• **Work task**: If a line in the listing below holds the word "align", it counts toward the total; report that total alone.
- - - - - - -
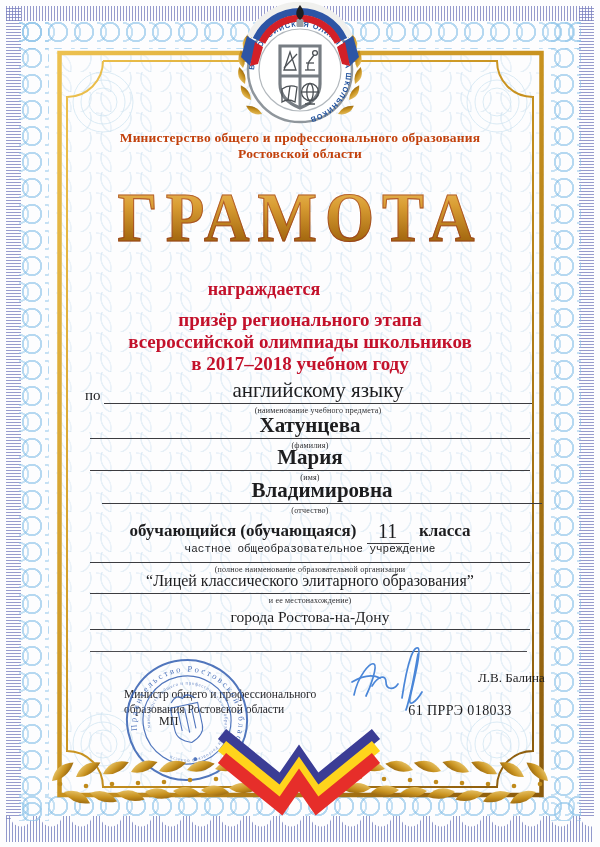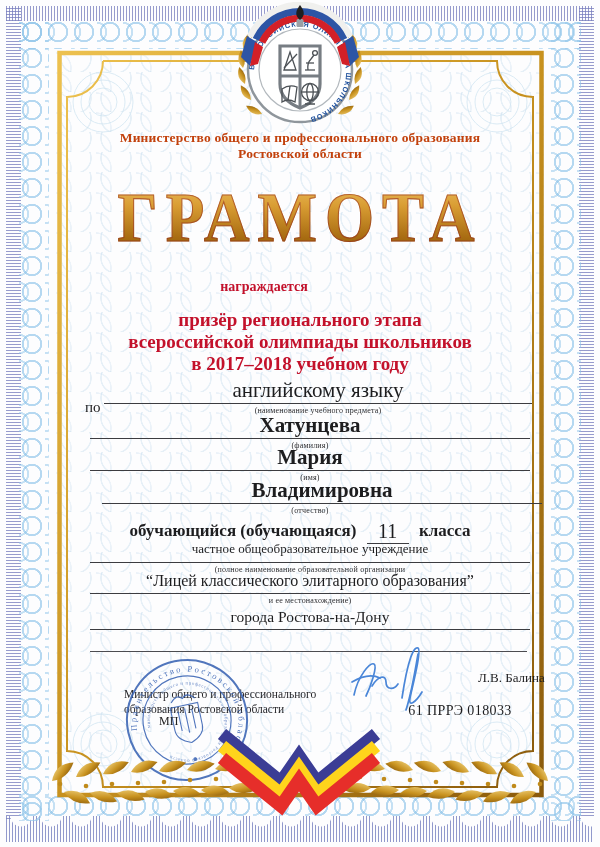--- a/index.html
+++ b/index.html
@@ -46,39 +46,39 @@
   
   .ministry{top:130px;left:0;width:600px;text-align:center;font-weight:bold;
     font-size:13.5px;line-height:16px;color:#c2410c;letter-spacing:.2px;}
   .title{top:170px;left:0;width:600px;text-align:center;font-weight:bold;
     font-size:63px;letter-spacing:8px;line-height:84px;
     background:linear-gradient(180deg,#f0c468 6%,#d99d33 38%,#a86c12 72%,#7c4a06 100%);
     -webkit-background-clip:text;background-clip:text;color:transparent;
     -webkit-text-stroke:1px rgba(146,36,30,.55);
     transform:scaleY(1.12);transform-origin:center top;}
   .awarded{top:279px;left:0;width:528px;text-align:center;font-weight:bold;
-    font-size:14px;color:#c3112b;}
+    font-size:18px;color:#c3112b;}
   .award-lines{top:309px;left:0;width:600px;text-align:center;font-weight:bold;
     font-size:19px;line-height:22px;color:#c3112b;}
   .fline{border-bottom:1.2px solid #3c3c40;text-align:center;overflow:hidden;}
   .fval{display:block;width:100%;}
   .caption{text-align:center;font-size:8px;color:#2b2b2e;letter-spacing:.2px;}
-  .po-label{top:387px;left:85px;font-size:15px;margin-top:12px;}
+  .po-label{top:387px;left:85px;font-size:15px;}
   .l-subject{top:375px;left:104px;width:428px;height:28px;line-height:30px;font-size:21px;}
   .c-subject{top:406px;left:104px;width:428px;}
   .l-surname{top:409px;left:90px;width:440px;height:29px;line-height:32px;font-size:21px;font-weight:bold;}
   .c-surname{top:441px;left:90px;width:440px;}
   .l-name{top:441px;left:90px;width:440px;height:29px;line-height:32px;font-size:21px;font-weight:bold;text-align:center;}
   .c-name{top:473px;left:90px;width:440px;}
   .l-patro{top:474px;left:102px;width:440px;height:29px;line-height:32px;font-size:21px;font-weight:bold;}
   .c-patro{top:506px;left:90px;width:440px;}
   .grade-row{top:520px;left:0;width:600px;text-align:center;font-size:17px;font-weight:bold;}
   .grade-val{display:inline-block;width:42px;border-bottom:1.2px solid #3c3c40;
     font-weight:normal;font-size:20px;text-align:center;margin:0 6px;vertical-align:-2px;}
-  .l-org{top:534px;left:90px;width:440px;height:28px;line-height:30px;font-size:13px;}
+  .l-org{top:534px;left:90px;width:440px;height:28px;line-height:30px;font-size:11px;font-family:Liberation Mono, monospace;}
   .c-org{top:565px;left:90px;width:440px;}
   .l-org2{top:566px;left:90px;width:440px;height:27px;line-height:29px;font-size:16px;}
   .c-org2{top:596px;left:90px;width:440px;}
   .l-loc{top:603px;left:90px;width:440px;height:26px;line-height:28px;font-size:15.5px;}
   .separator{top:651px;left:90px;width:437px;border-top:1.3px solid #4c4c50;height:0;}
   .minister{top:687px;left:99px;width:210px;font-size:11.5px;line-height:14.5px;color:#26262a;margin-left:25px;}
   .balina{top:670px;left:478px;font-size:13px;}
   .serial{top:703px;left:355px;width:210px;text-align:center;font-weight:normal;font-size:14px;letter-spacing:.4px;}
   .mp{top:714px;left:159px;font-size:12px;color:#222;}
 </style>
- - - - - - -
• **Written answer**: 10